Again, the following pkg versions combination on Focal 20.04.6(enabled UCA) can reproduce the issue.

ii apparmor 2.13.3-7ubuntu5.2 amd64 user-space parser utility for AppArmor
ii gir1.2-libvirt-glib-1.0:amd64 3.0.0-1 amd64 GObject introspection files for the libvirt-glib library
ii libapparmor1:amd64 2.13.3-7ubuntu5.2 amd64 changehat AppArmor library
ii libvirt-clients 8.0.0-1ubuntu7.6~cloud0 amd64 Programs for the libvirt library
ii libvirt-daemon 8.0.0-1ubuntu7.6~cloud0 amd64 Virtualization daemon
ii libvirt-daemon-config-network 8.0.0-1ubuntu7.6~cloud0 all Libvirt daemon configuration files (default network)
ii libvirt-daemon-config-nwfilter 8.0.0-1ubuntu7.6~cloud0 all Libvirt daemon configuration files (default network filters)
ii libvirt-daemon-driver-qemu 8.0.0-1ubuntu7.6~cloud0 amd64 Virtualization daemon QEMU connection driver
ii libvirt-daemon-driver-storage-rbd 8.0.0-1ubuntu7.6~cloud0 amd64 Virtualization daemon RBD storage driver
ii libvirt-daemon-system 8.0.0-1ubuntu7.6~cloud0 amd64 Libvirt daemon configuration files
ii libvirt-daemon-system-systemd 8.0.0-1ubuntu7.6~cloud0 all Libvirt daemon configuration files (systemd)
ii libvirt-glib-1.0-0:amd64 3.0.0-1 amd64 libvirt GLib and GObject mapping library
ii libvirt0:amd64 8.0.0-1ubuntu7.6~cloud0 amd64 library for interfacing with differen...

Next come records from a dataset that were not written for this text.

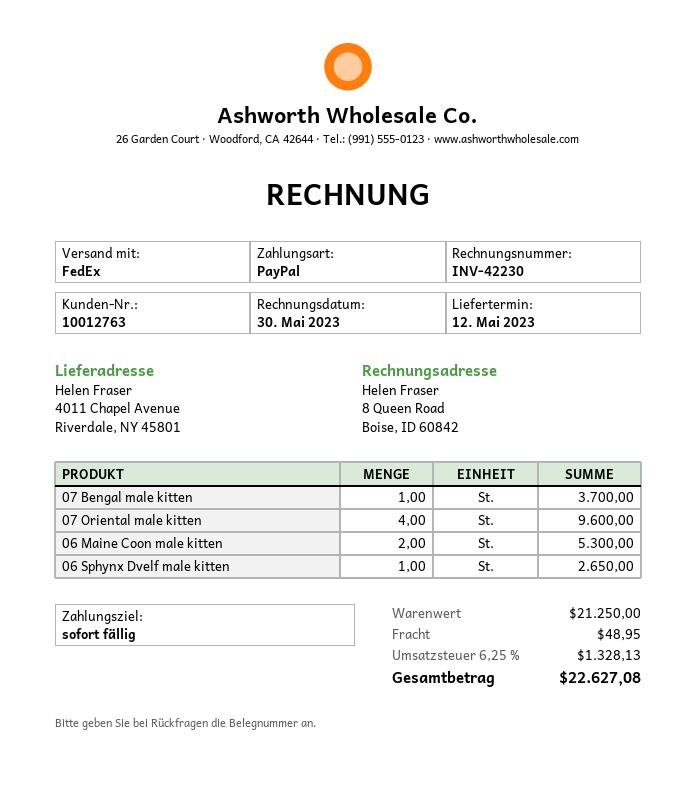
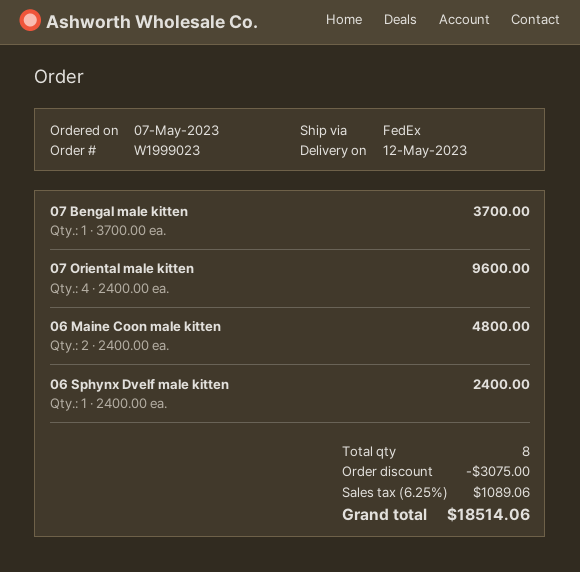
06 Maine Coon male kitten: 2 for 5300.00 -> 2 for 4800.00
06 Sphynx Dvelf male kitten: 1 for 2650.00 -> 1 for 2400.00
discount: none -> 3075.00
shipping: 48.95 -> none
tax: 6.25% = 1328.13 -> 6.25% = 1089.06
total: 22627.08 -> 18514.06

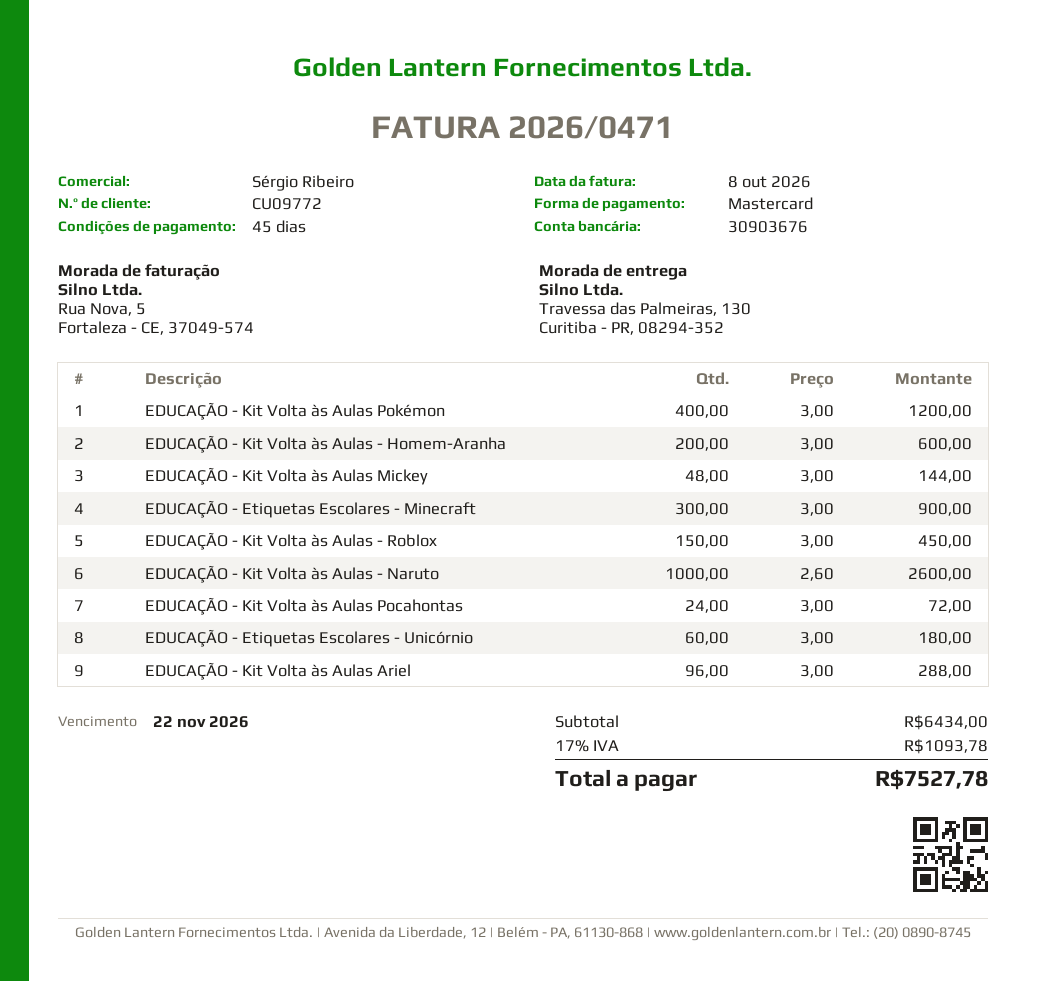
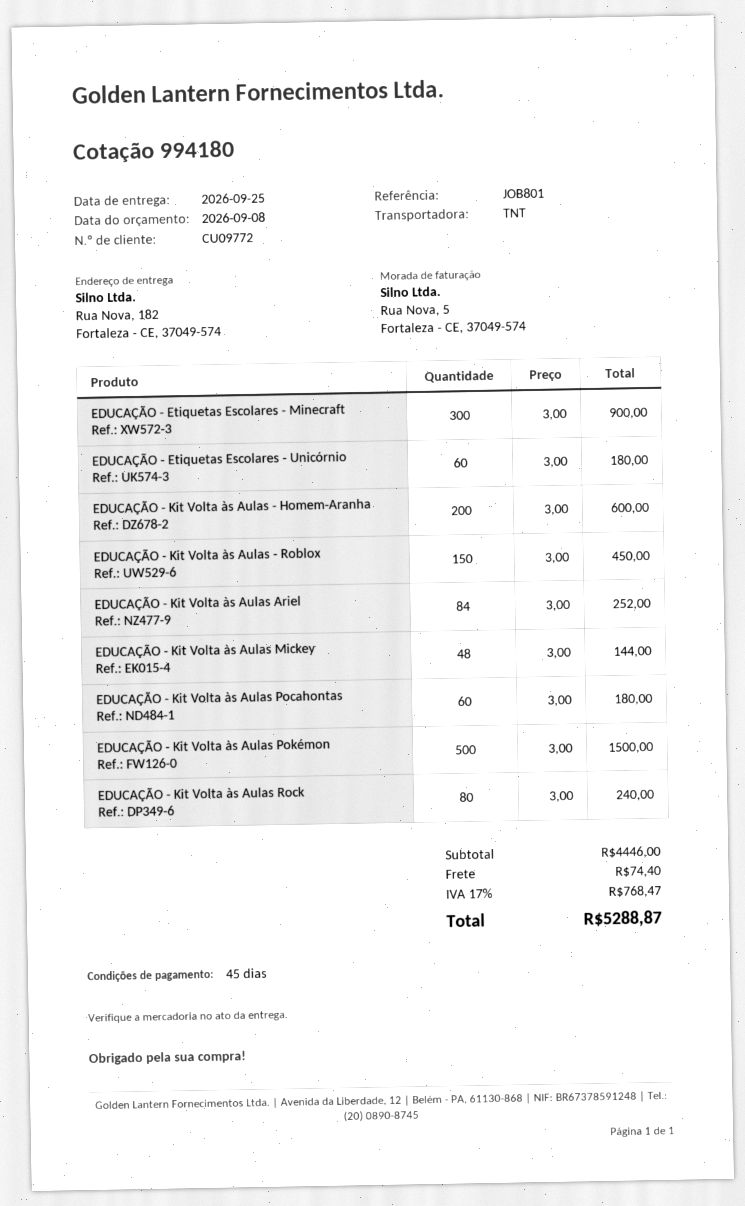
ship to: Travessa das Palmeiras, 130, Curitiba - PR, 08294-352 -> Rua Nova, 182, Fortaleza - CE, 37049-574
EDUCAÇÃO - Kit Volta às Aulas Pokémon: 400 x 3.00 = 1200.00 -> 500 x 3.00 = 1500.00
EDUCAÇÃO - Kit Volta às Aulas - Naruto: 1000 x 2.60 = 2600.00 -> none
EDUCAÇÃO - Kit Volta às Aulas Pocahontas: 24 x 3.00 = 72.00 -> 60 x 3.00 = 180.00
EDUCAÇÃO - Kit Volta às Aulas Ariel: 96 x 3.00 = 288.00 -> 84 x 3.00 = 252.00
EDUCAÇÃO - Kit Volta às Aulas Rock: none -> 80 x 3.00 = 240.00
subtotal: 6434.00 -> 4446.00
shipping: none -> 74.40
tax: 17% = 1093.78 -> 17% = 768.47
total: 7527.78 -> 5288.87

The fix is in Focal and Focal only as that is where the problem occurs.
As the old bug stated, this doesn't affect later Ubuntu releases.

You said that the customer reported that
  network unix dgram,
works, would you mind asking to try if the more restrictive
  unix (bind) type=dgram addr=@userdb-*,
would also work?

The Openstack team could then add that onto the backports they provide for Focal.
Adding a bug task for the cloud-archive.

@Christian, Thank you for adding a task for cloud-archive.

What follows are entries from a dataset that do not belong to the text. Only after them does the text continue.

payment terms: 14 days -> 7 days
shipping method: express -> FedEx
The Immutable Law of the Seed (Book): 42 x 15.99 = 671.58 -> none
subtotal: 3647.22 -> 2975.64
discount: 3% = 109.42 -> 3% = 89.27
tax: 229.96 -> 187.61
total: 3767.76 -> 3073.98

Our client claimed that he replaced the previous line("network unix dgram,") in /etc/apparmor.d/local/usr.sbin.libvirtd with unix (bind) type=dgram addr=@userdb-*, and the issue could not be reproduced.

Backport to focal-yoga adapted with the patch from Christian

Comment #58 says "The fix is in Focal and Focal only as that is where the problem occurs.
As the old bug stated, this doesn't affect later Ubuntu releases." so there is no need to update the cloud archive (and fwiw to update the Yoga uca you would first update Jammy but since the Jammy version is not affected there is nothing to be done here).